Mais voici que la belle dame métis tend son bras et essaie de faire un signe à la femme assise au milieu de la banquette près de laquelle nous sommes. Une jeune musulmane voilée, qui ne réagit pas, ou plus exactement se recroqueville encore un peu plus, craignant ce qui risque de lui tomber dessus. La belle Noire agite encore le bras. Elle semble appeler au secours, je ne sais pas ce qui lui arrive. Mais c’est la bourgeoise du 16ème qui comprend la première, et se tourne vers elle. Cerbère meurt de chaud, nous sommes en ce jour où on ne sait pas s’il va faire froid ou encore chaud, et presque tous, nous nous sommes un peu trop couverts. Et toute cette tension et cette agressivité font monter la température. Cerbère a besoin qu’on ouvre le petit vasistas pour amener un peu d’air frais. C’est Madame Bleu marine qui a compris en premier, et qui se fait un plaisir de le faire. Elle est contente.

Les deux femmes croisent leur regard autrement.

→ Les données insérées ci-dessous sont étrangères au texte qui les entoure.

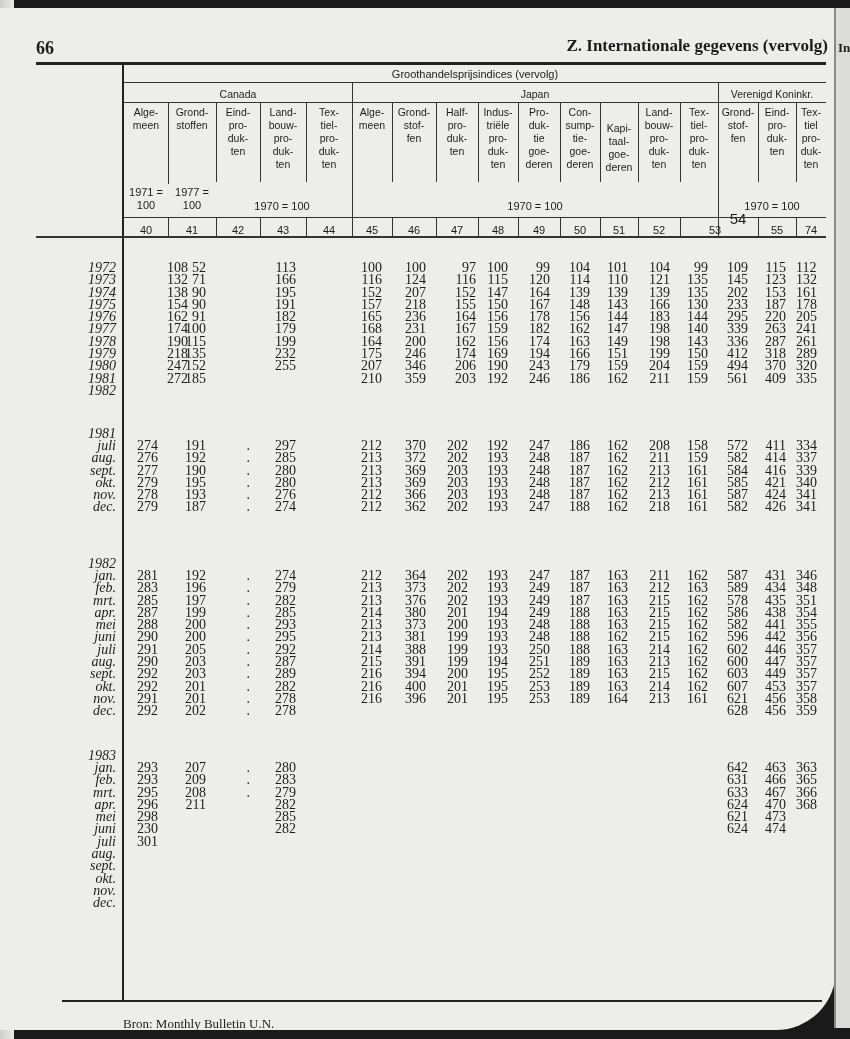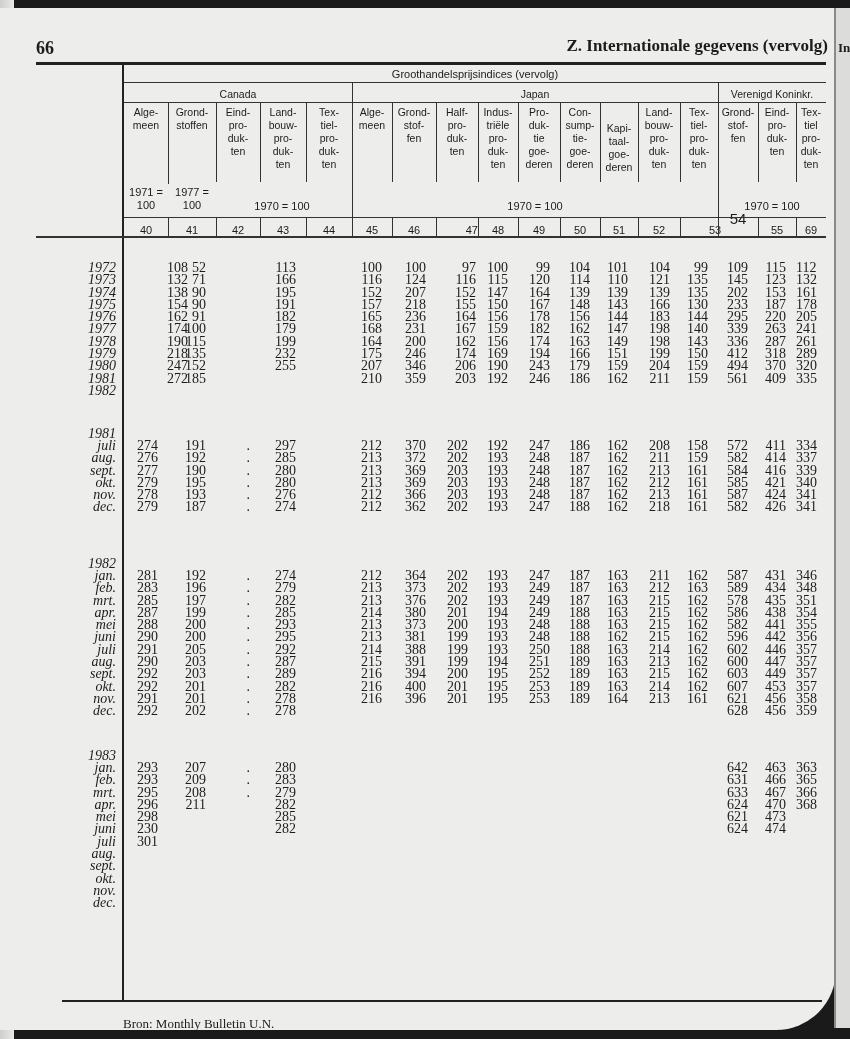--- a/index.html
+++ b/index.html
@@ -84,21 +84,21 @@
     <div class="hdr" style="left:392px;top:106px;width:44px;white-space:pre;">Grond-
 stof-
 fen</div>
     <div class="hdr" style="left:392px;top:224px;width:44px;font-size:11px;">46</div>
     <div class="vsep" style="left:392px;top:218px;height:18px;"></div>
     <div class="vsep" style="left:436px;top:102px;height:80px;"></div>
     <div class="hdr" style="left:436px;top:106px;width:42px;white-space:pre;">Half-
 pro-
 duk-
 ten</div>
-    <div class="hdr" style="left:436px;top:224px;width:42px;font-size:11px;text-align:right;">47</div>
+    <div class="hdr" style="left:436px;top:224px;width:42px;font-size:11px;">47</div>
     <div class="vsep" style="left:436px;top:218px;height:18px;"></div>
     <div class="vsep" style="left:478px;top:102px;height:80px;"></div>
     <div class="hdr" style="left:478px;top:106px;width:40px;white-space:pre;">Indus-
 triële
 pro-
 duk-
 ten</div>
     <div class="hdr" style="left:478px;top:224px;width:40px;font-size:11px;">48</div>
     <div class="vsep" style="left:478px;top:218px;height:18px;"></div>
     <div class="vsep" style="left:518px;top:102px;height:80px;"></div>
@@ -153,21 +153,21 @@
 duk-
 ten</div>
     <div class="hdr" style="left:758px;top:224px;width:38px;font-size:11px;">55</div>
     <div class="vsep" style="left:758px;top:218px;height:18px;"></div>
     <div class="vsep" style="left:796px;top:102px;height:80px;"></div>
     <div class="hdr" style="left:796px;top:106px;width:30px;white-space:pre;">Tex-
 tiel
 pro-
 duk-
 ten</div>
-    <div class="hdr" style="left:796px;top:224px;width:30px;font-size:11px;">69</div>
+    <div class="hdr" style="left:796px;top:224px;width:30px;font-size:11px;">74</div>
     <div class="vsep" style="left:796px;top:218px;height:18px;"></div>
     <div class="hline" style="left:124px;top:102px;width:702px;"></div>
     <div class="hline" style="left:124px;top:217px;width:702px;"></div>
     <div class="hline" style="left:36px;top:236px;width:790px;height:2px;"></div>
   </div>
 <div id="body">
     <div class="rowlabel" style="top:262px;">
       <span class="cell">1972</span>
       <span class="cell">1973</span>
       <span class="cell">1974</span>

Une femme vient d’entendre la supplication d’une autre. Il n’y a plus de classe, plus de place qui manque. Il y a eu un mouvement de sympathie, une femme qui est soulagée d’avoir été comprise, deux femmes qui se sont reconnues, et de la reconnaissance pour celle qui a eu un geste pour soulager sa compagne de voyage. Quelque chose se détend dans le wagon, ou peut-être juste à l’intérieur de moi.

Une onde d’humanité. Gratitude.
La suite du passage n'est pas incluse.